The Need for the Act
As I have subsequently written, FDA Commissioner Martin Makary has demonstrated leadership by emphasizing three critical reasons for embracing non-animal methods in drug development:
- They can deliver cures and treatments faster.
- They can help lower drug development costs, supporting the administration’s goal of reducing drug prices.
- And they are more humane and ethical.
From a practical perspective, scientists and executives in the pharmaceutical industry have long questioned the efficacy of animal testing, since over 90% of drugs that appear safe and effective in animals fail during human clinical trials and never reach the market. This is a substantial financial burden on drug companies, contributing to high US drug prices.
Why Hasn’t This Become a Whole-of-Government Approach?
The FDA Modernization Act 3.0 has a limited scope; it only applies to drug development within the FDA. It does not apply to over-the-counter drugs, such as sunscreen, for which the FDA requires animal studies that kill hundreds of animals per test ingredient. Hopefully, the FDA Modernization Act 3.0 will influence the regulatory framework for other significant areas within the FDA's purview.
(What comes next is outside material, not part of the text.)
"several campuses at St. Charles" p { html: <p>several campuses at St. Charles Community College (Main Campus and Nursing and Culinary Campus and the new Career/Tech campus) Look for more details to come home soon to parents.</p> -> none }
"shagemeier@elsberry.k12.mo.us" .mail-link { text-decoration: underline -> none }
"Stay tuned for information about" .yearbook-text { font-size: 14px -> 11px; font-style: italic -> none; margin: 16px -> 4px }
In these past few years, the FDA has moved ahead of other governmental agencies, like the EPA, which have not taken significant steps to reduce animal testing. This is due to the broad-based coalition that aligned for the FDA on this issue. Pharmaceutical and biotech companies saw faster, more accurate results from non-animal testing; patient advocacy groups wanted quicker approval of drugs; animal rights groups wanted animal testing to end altogether; and scientists wanted to use cutting-edge science rather than outdated techniques.
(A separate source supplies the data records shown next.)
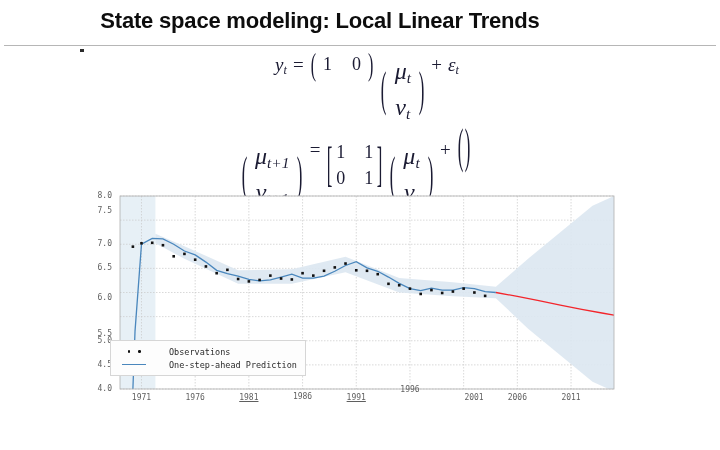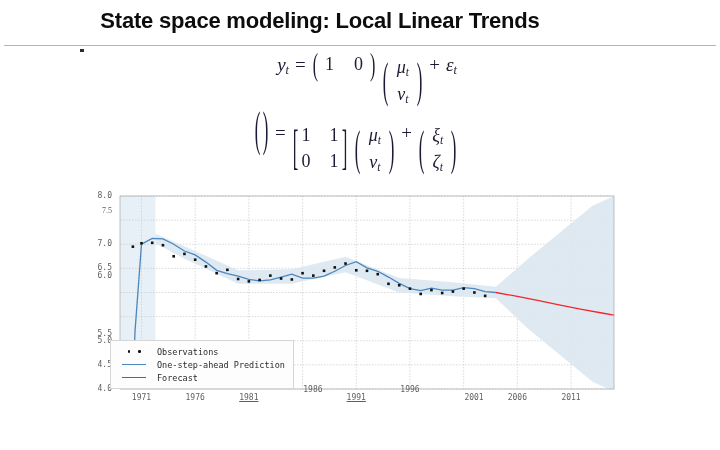"μt" .vcol > span { font-size: 18px -> 24px }
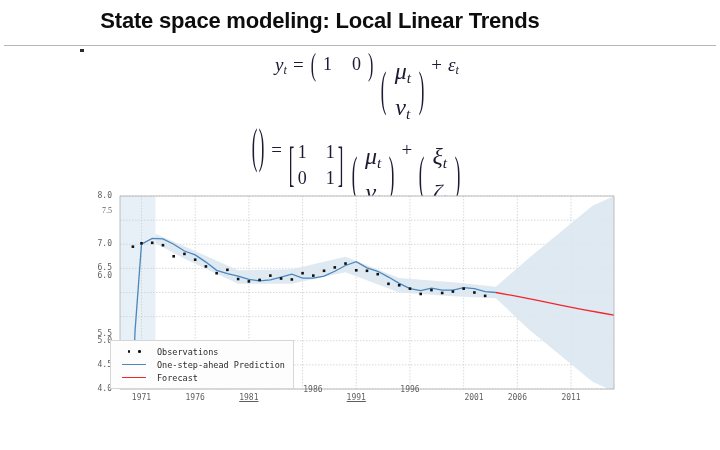"μt+1" span.vcol { html: none -> <span> <span><span>μ</span><span>t+1</span></span> <span><span>ν</span><span>t+1</span></span> </span> }
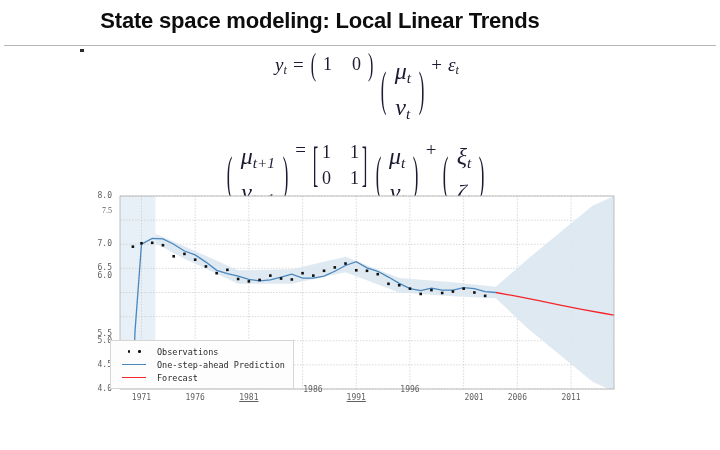"ξt" span.vcol { html: <span> <span><span>ξ</span><span>t</span></span> <span><span>ζ</span><span>t</span></span> </span> -> none }
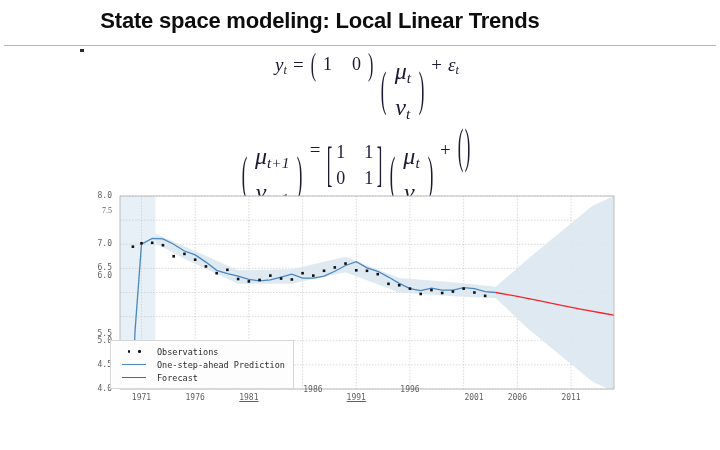"7.5" div.axis-label { font-family: Liberation Serif, serif -> none }
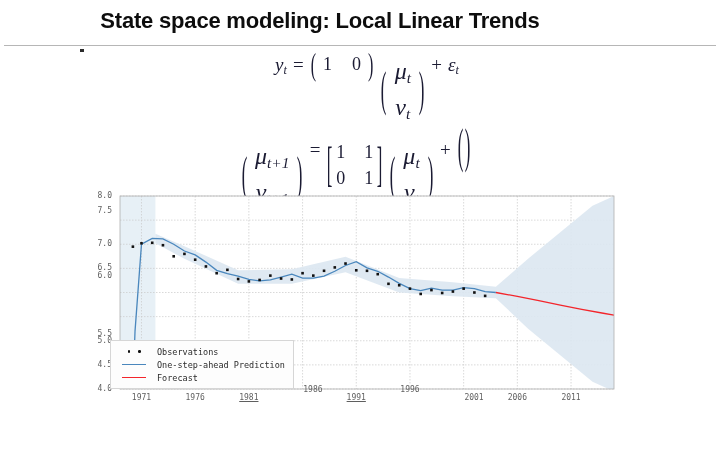"6.0" div.axis-label { top: 79px -> 101px }
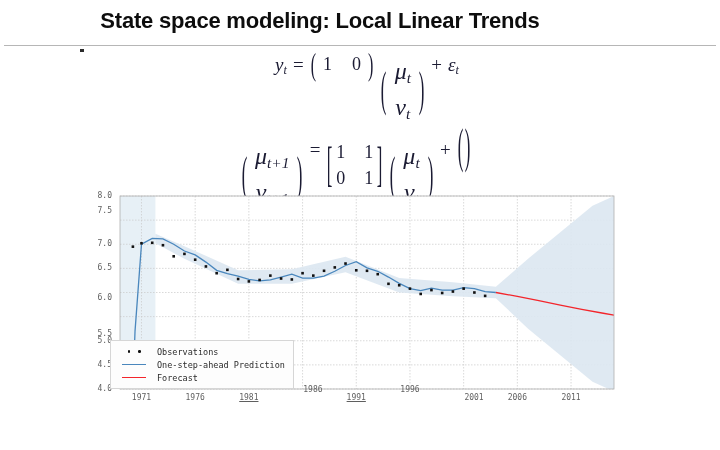"Observations" .legend-text { margin-left: 6px -> 18px }
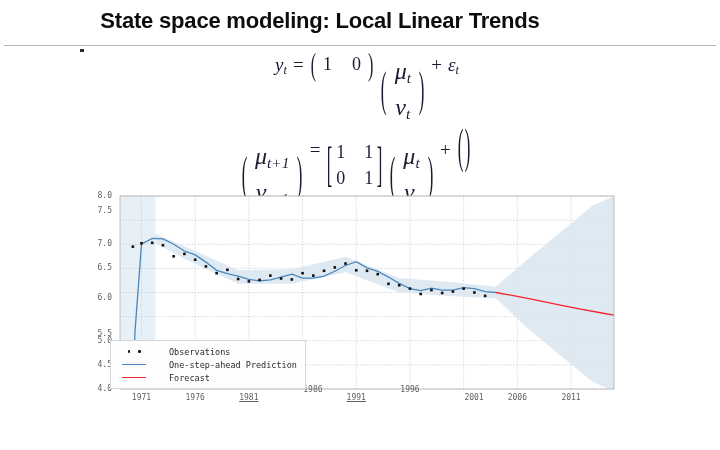"Forecast" div.legend-row { html: <div> <div> <div></div> </div> <div>Forecast</div> </div> -> none }
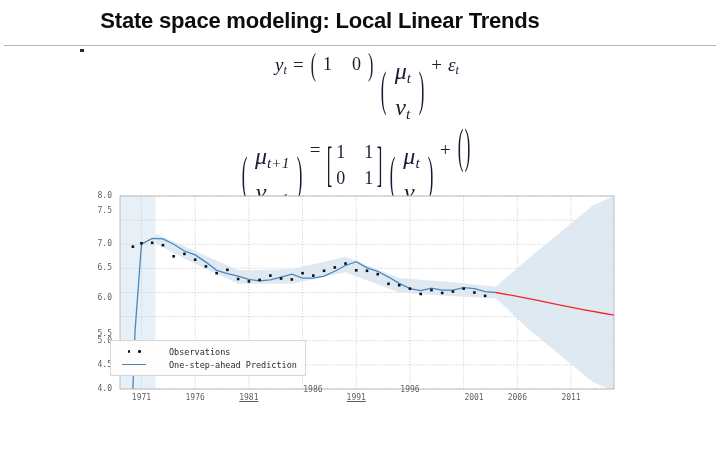"1986" div.axis-label { text-align: right -> none; top: 193px -> 200px }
- The National Institutes of Health (NIH) is moving toward implementing non-animal testing policies, but has not gone as far as the FDA in its requirements. The NIH announced in July that it would no longer fund new grant proposals that rely solely on animal studies. However, it creates a potential loophole that allows a research plan to be overwhelmingly based on animal studies, as long as some component is based on non-animal testing.
- The EPA still requires animal testing for registration of new chemicals, including pesticides. There is no broad-based coalition supporting non-animal testing at the EPA; chemical companies are not aligned with environmental or consumer groups on any issues, and producing more effective pesticides runs contrary to the MAHA movement, which wants to eliminate the use of all pesticides.
The FDA Modernization Act 3.0 is more than a technical regulatory fix—it is a test of whether government institutions can evolve when the science, ethics, and economics all point in the same direction. For decades, animal testing has persisted less because it works than because it is familiar and embedded in regulatory culture. The evidence is now overwhelming that non-animal methods are faster, more predictive of human outcomes, less costly, and far more humane.
The Senate’s action raises the stakes. Whether through House passage of the companion bill or future legislation, the pressure is now on to end the patchwork approach to animal testing and replace it with a coherent, science-driven policy. If lawmakers and regulators seize this moment, 2026 could mark the beginning of a genuine whole-of-government commitment to modern science—and a long-overdue gift to animals.